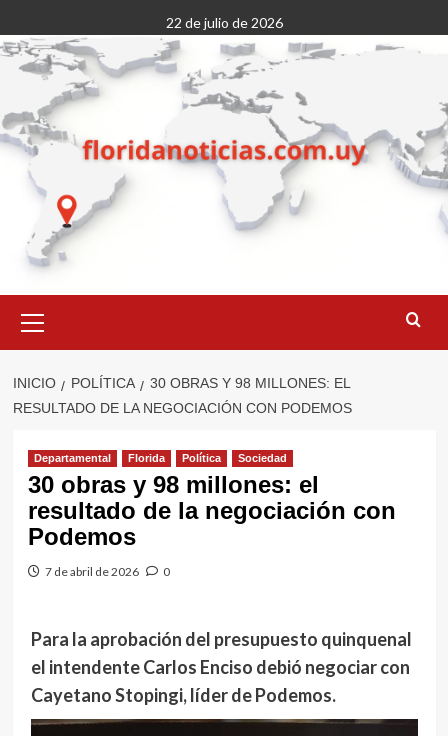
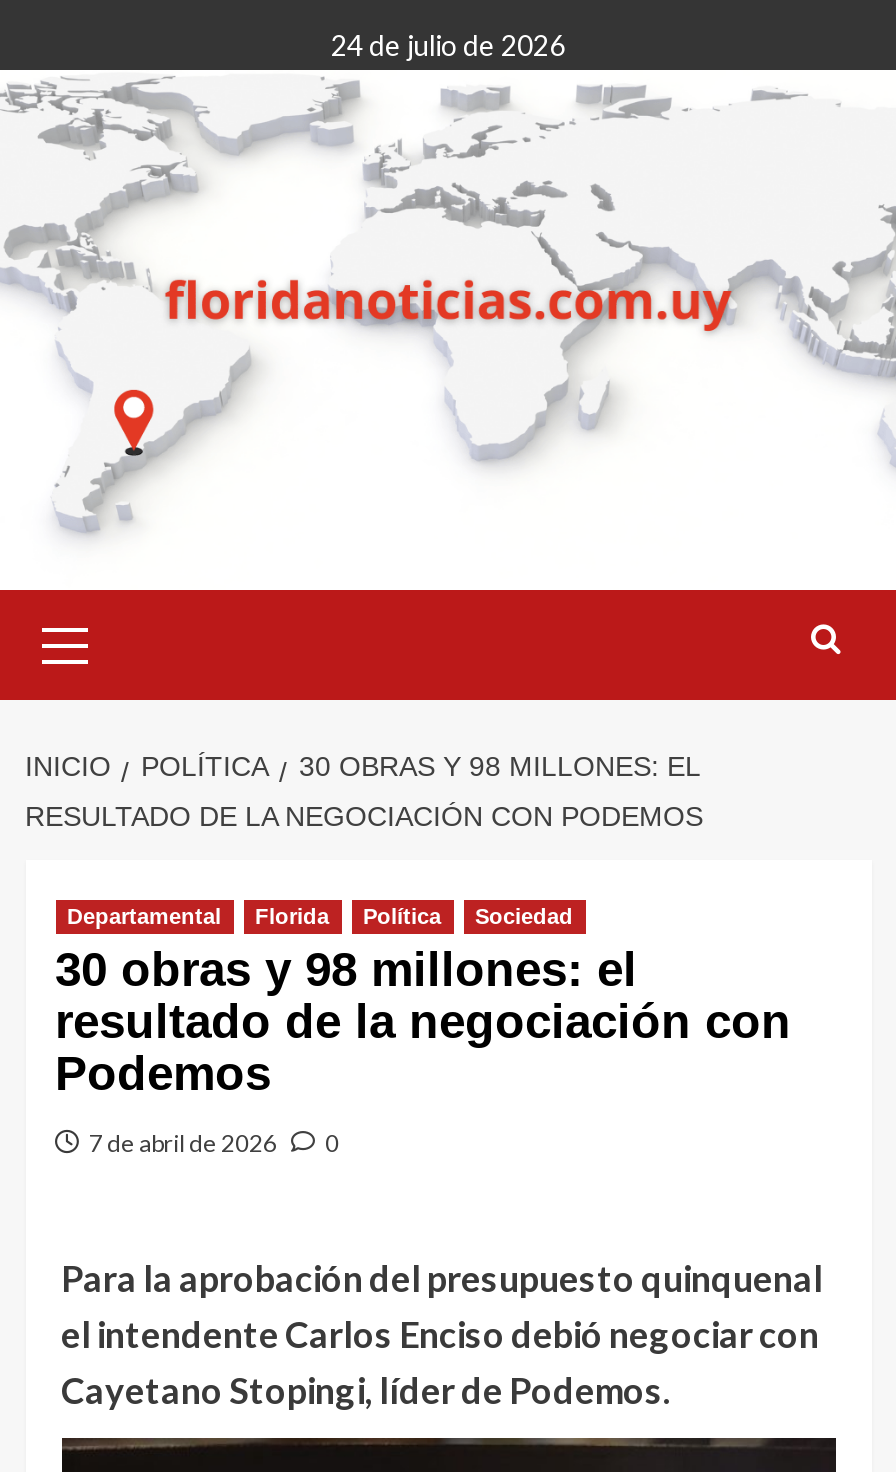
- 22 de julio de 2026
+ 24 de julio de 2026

------------------------

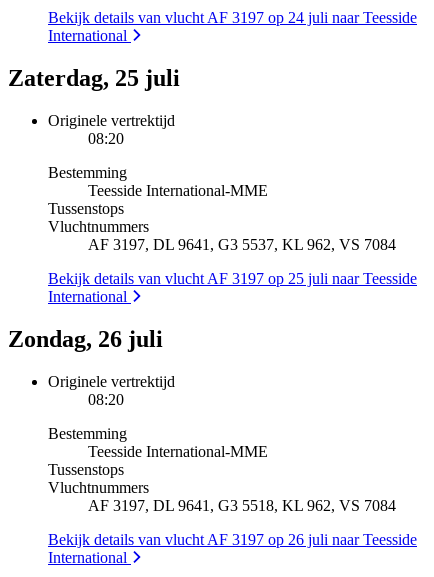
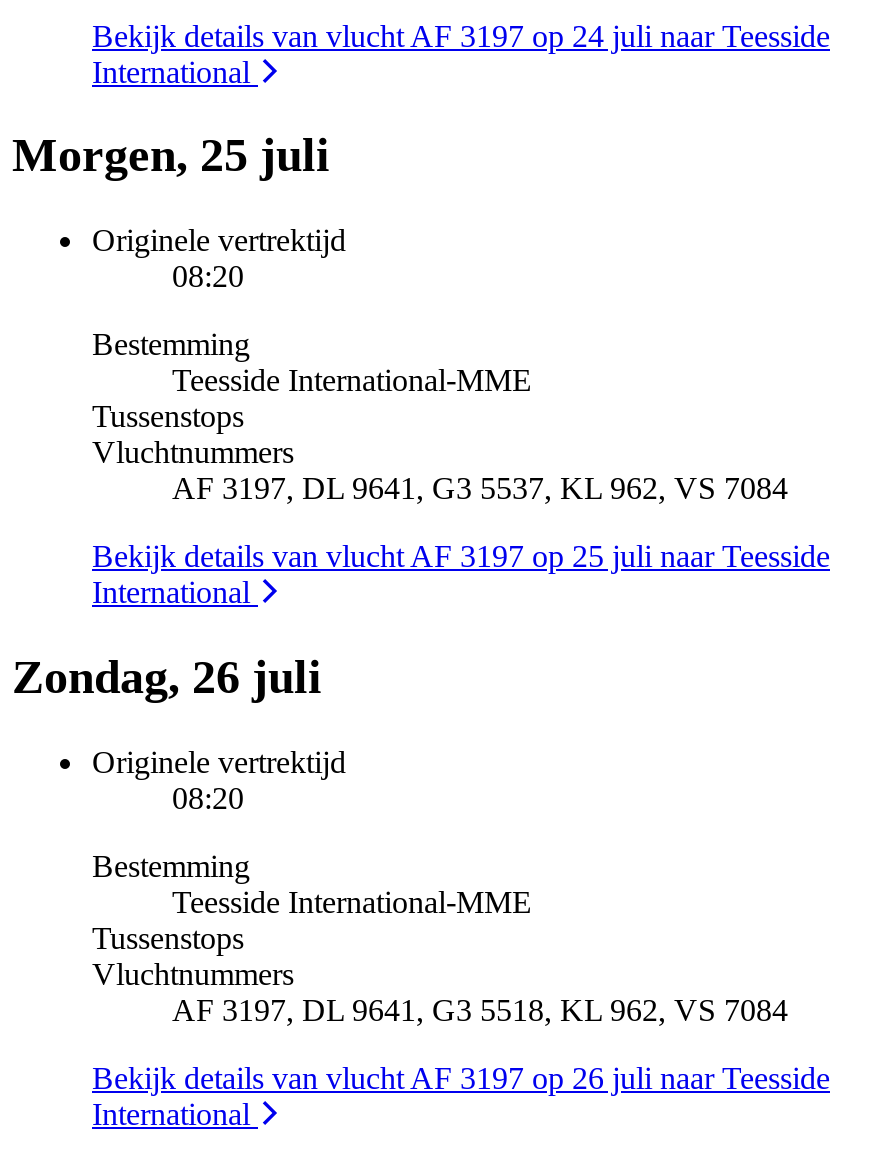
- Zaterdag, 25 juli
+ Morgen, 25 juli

------------------------

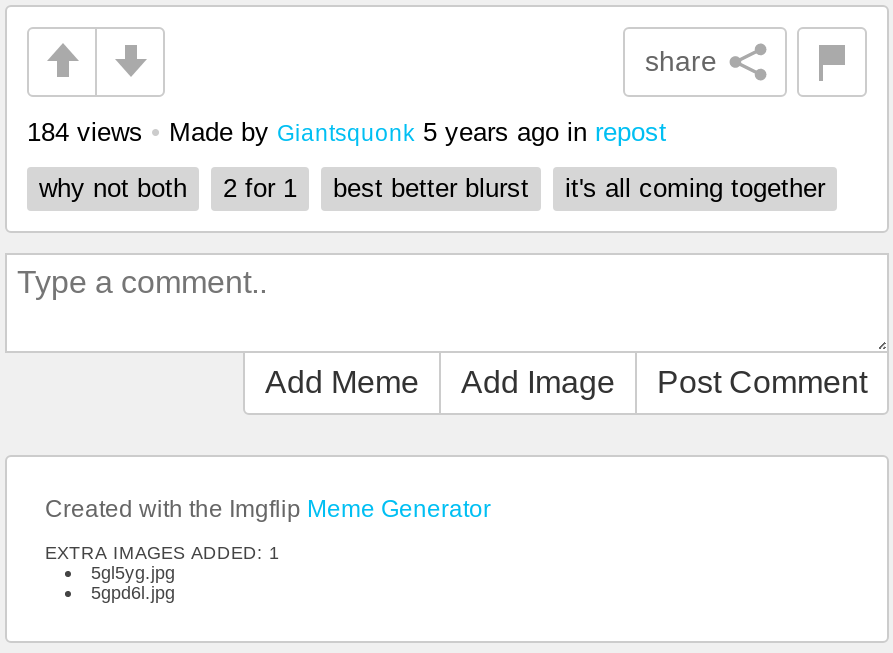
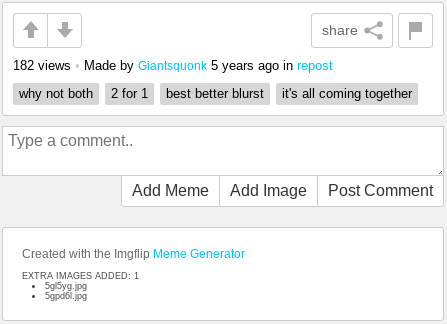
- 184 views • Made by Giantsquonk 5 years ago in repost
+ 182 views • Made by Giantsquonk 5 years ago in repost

------------------------

**Instructions for the task**. Scan the listing above and copy all lines containing the word "views".

**Solution to this task**.
- 184 views • Made by Giantsquonk 5 years ago in repost
+ 182 views • Made by Giantsquonk 5 years ago in repost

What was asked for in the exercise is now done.